On a supply trip to Durango, Curtin is spotted making purchases by a Texan named Cody. Cody secretly follows Curtin back to the encampment. When he confronts the three men, they lie about what they are doing there, but he is not fooled. He boldly proposes to join their outfit and share in any future takings. Howard, Curtin and Dobbs discuss it and vote to kill him. As they announce their verdict, pistols in hand, Gold Hat and his bandits arrive. They claim to be Federales. After a tense parley, a gunfight ensues, and Cody is killed. A genuine troop of Federales suddenly appears and pursues Gold Hat and his gang. The three prospectors examine Cody's personal effects. A letter from a loving wife reveals that he was trying to provide for his family. Moved by the letter, Howard and Curtin agree to give part of their share to Cody's family, though Dobbs declines to do the same.

Howard is called away to assist local villagers with a seriously ill little boy. When the boy recovers, the next day, the villagers insist that Howard return with them to be honored. Howard leaves his goods with Dobbs and Curtin and says he will meet them later. Dobbs and Curtin constantly argue, until one night Dobbs shoots Curtin and takes all the gold.

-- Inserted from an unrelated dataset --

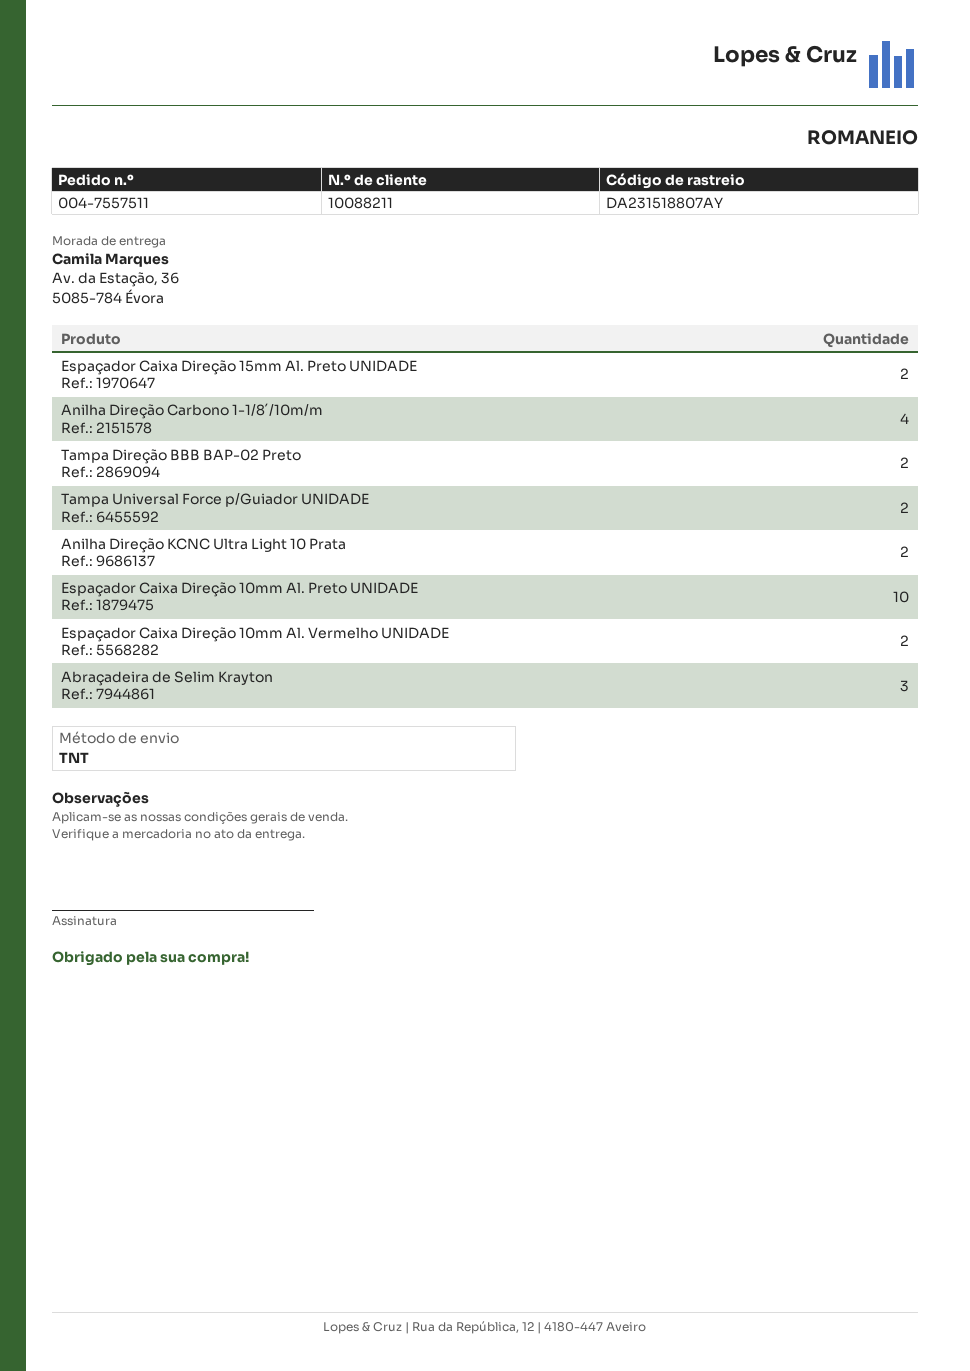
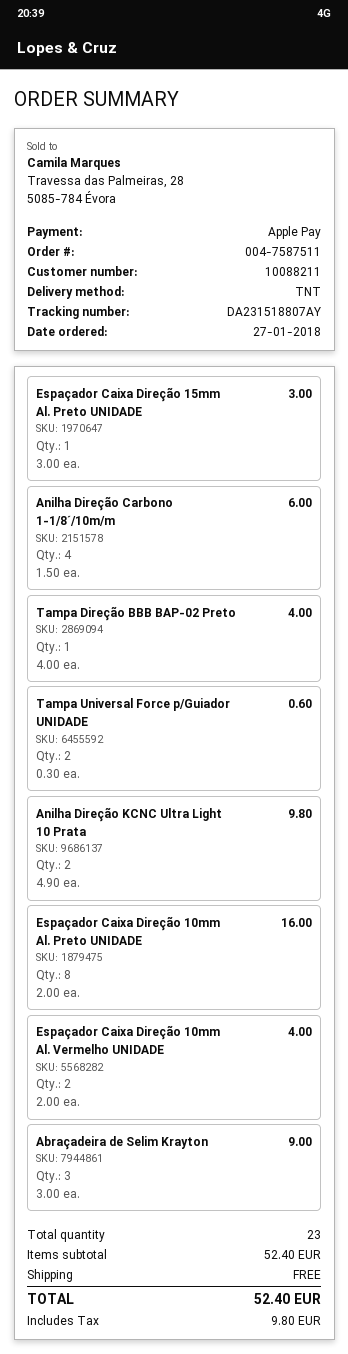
order number: 004-7557511 -> 004-7587511
Espaçador Caixa Direção 15mm Al. Preto UNIDADE: 2 -> 1
Tampa Direção BBB BAP-02 Preto: 2 -> 1
Espaçador Caixa Direção 10mm Al. Preto UNIDADE: 10 -> 8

Curtin is not dead, and manages to crawl away and hide during the night.

Finding Curtin gone, Dobbs flees but is ambushed at a waterhole by Gold Hat and his men. They first toy with him, then kill him. The bandits mistake the bags of gold dust for sand and dump them, taking only the burros and supplies. The gold is scattered by the strong wind. Curtin is discovered by indios and taken to Howard's village, where he recovers.

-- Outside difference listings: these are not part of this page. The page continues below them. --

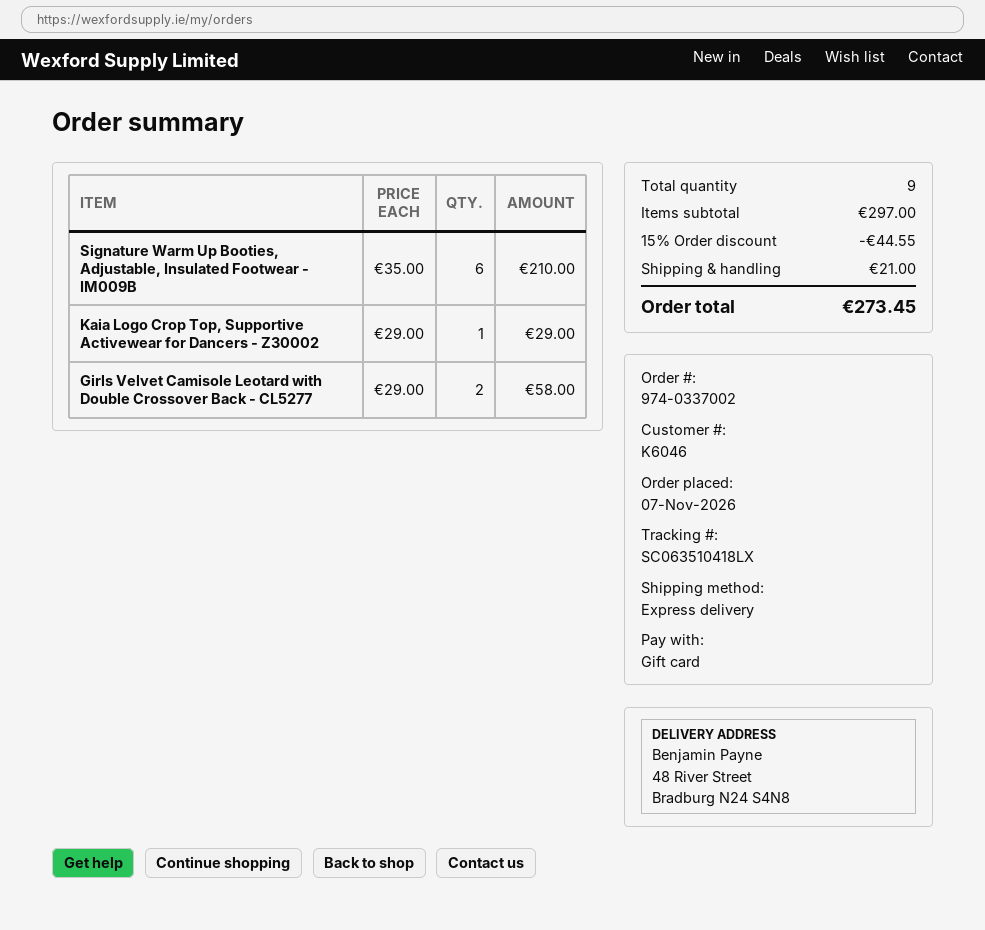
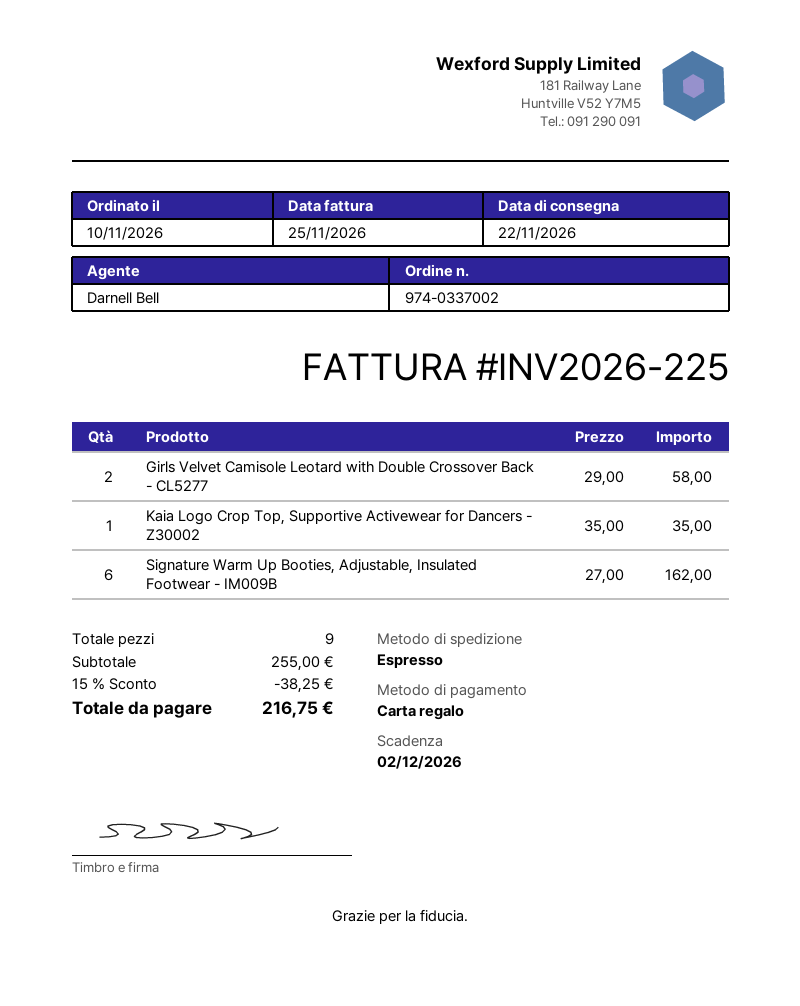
order date: 2026-11-07 -> 2026-11-10
Signature Warm Up Booties, Adjustable, Insulated Footwear - IM009B: 6 x 35.00 = 210.00 -> 6 x 27.00 = 162.00
Kaia Logo Crop Top, Supportive Activewear for Dancers - Z30002: 1 x 29.00 = 29.00 -> 1 x 35.00 = 35.00
subtotal: 297.00 -> 255.00
discount: 15% = 44.55 -> 15% = 38.25
shipping: 21.00 -> none
total: 273.45 -> 216.75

Gold Hat's gang tries to sell the stolen burros in town but a child recognizes the brands on them (and Dobbs's clothes, which the bandits are wearing) and reports them to the authorities. The bandits are captured and summarily executed by the Federales.

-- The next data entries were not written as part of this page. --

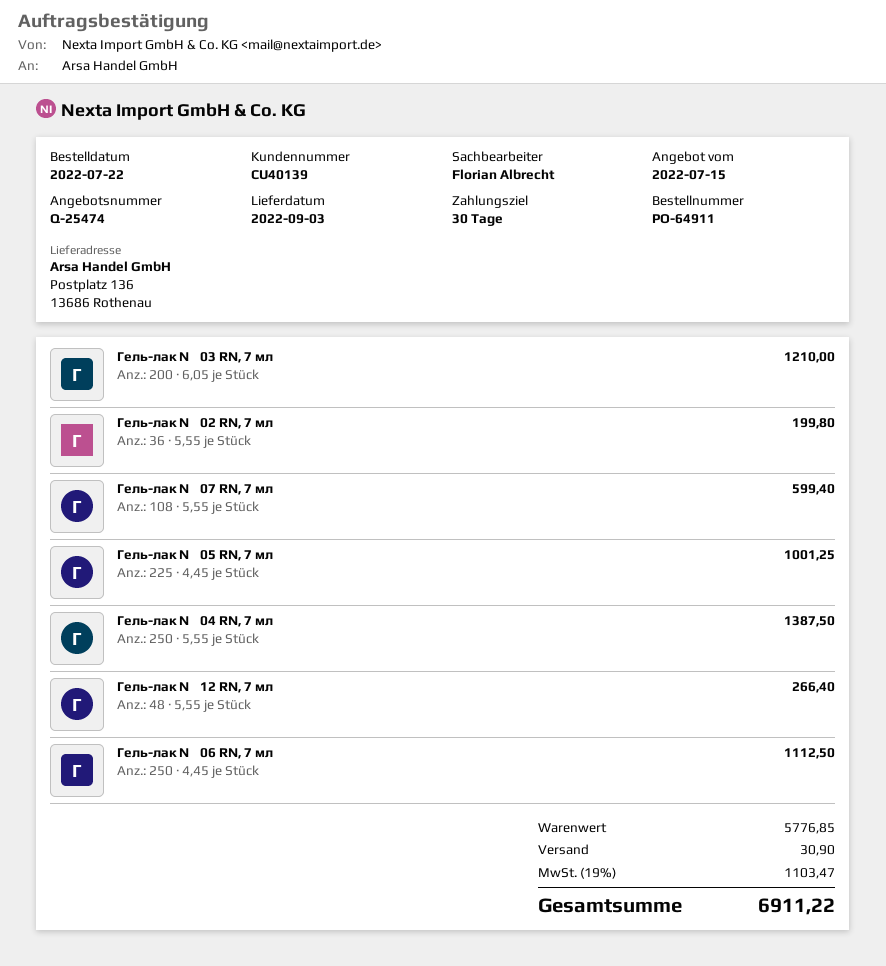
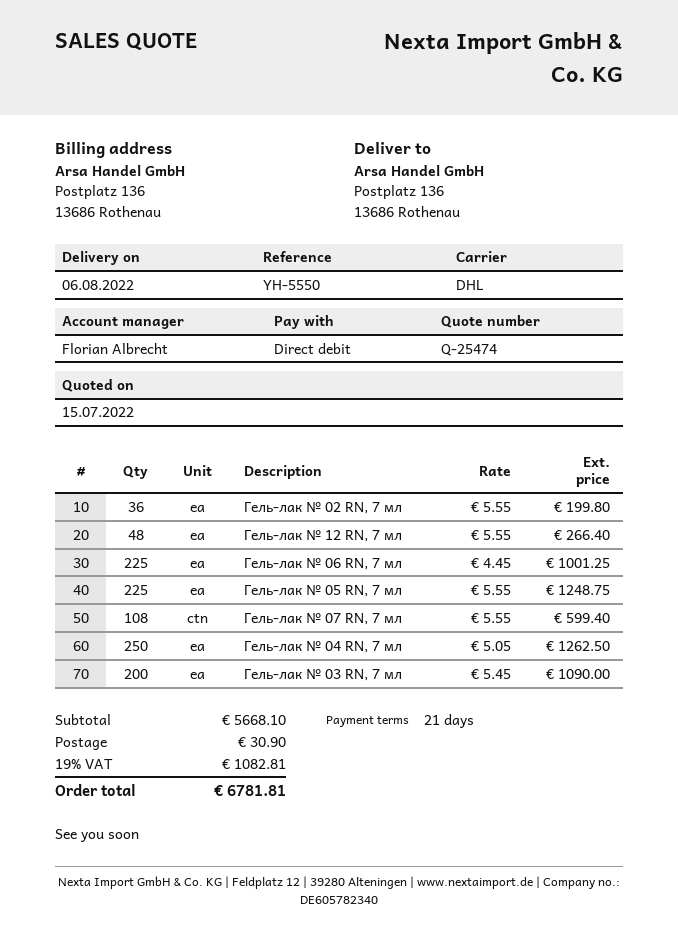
delivery date: 2022-09-03 -> 2022-08-06
payment terms: 30 days -> 21 days
Гель-лак № 03 RN, 7 мл: 200 x 6.05 = 1210.00 -> 200 x 5.45 = 1090.00
Гель-лак № 05 RN, 7 мл: 225 x 4.45 = 1001.25 -> 225 x 5.55 = 1248.75
Гель-лак № 04 RN, 7 мл: 250 x 5.55 = 1387.50 -> 250 x 5.05 = 1262.50
Гель-лак № 06 RN, 7 мл: 250 x 4.45 = 1112.50 -> 225 x 4.45 = 1001.25
subtotal: 5776.85 -> 5668.10
tax: 19% = 1103.47 -> 19% = 1082.81
total: 6911.22 -> 6781.81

Howard and Curtin return to Durango in a dust storm hoping to reclaim their gold, only to find empty bags. At first shaken by the loss, first Howard, then Curtin, grasp the immense irony of their circumstances, and burst into laughter. Howard decides to return to the village to accept an offer of a permanent home and a position of honor, while Curtin sells their recovered property to return to the U.S., where he will seek out Cody's widow. As Curtin leaves, the camera pans down to a cactus as he rides past. Lying next to it is another empty bag.

Cast

Production notes

Pre-production
Director John Huston first read the novel by B. Traven in 1935 and thought the material would make a great movie with his father in the main role. Based on a 19th-century ballad by a German poet, Traven's book reminded Huston of his adventures in the Mexican cavalry. After a smashing success with his directorial debut, The Maltese Falcon, Huston started to work on the project. The studio had George Raft, Edward G. Robinson, and John Garfield in mind for the three main roles, but then World War II intervened. Vincent Sherman was set to direct a version of the story during the World War II years until his script fell afoul of the 1930 Motion Picture Production Code for being derogatory toward Mexicans.

Casting
By the time Huston came back from making several documentaries for the war effort, Humphrey Bogart had become Warner Brothers' biggest star. When Bogart first got wind that Huston might be making a film of the novel, he immediately started badgering Huston for a part. Bogart was given the main role of Fred C. Dobbs. Before filming, Bogart encountered a critic while leaving a New York nightclub. "Wait till you see me in my next picture", he said. "I play the worst shit you ever saw".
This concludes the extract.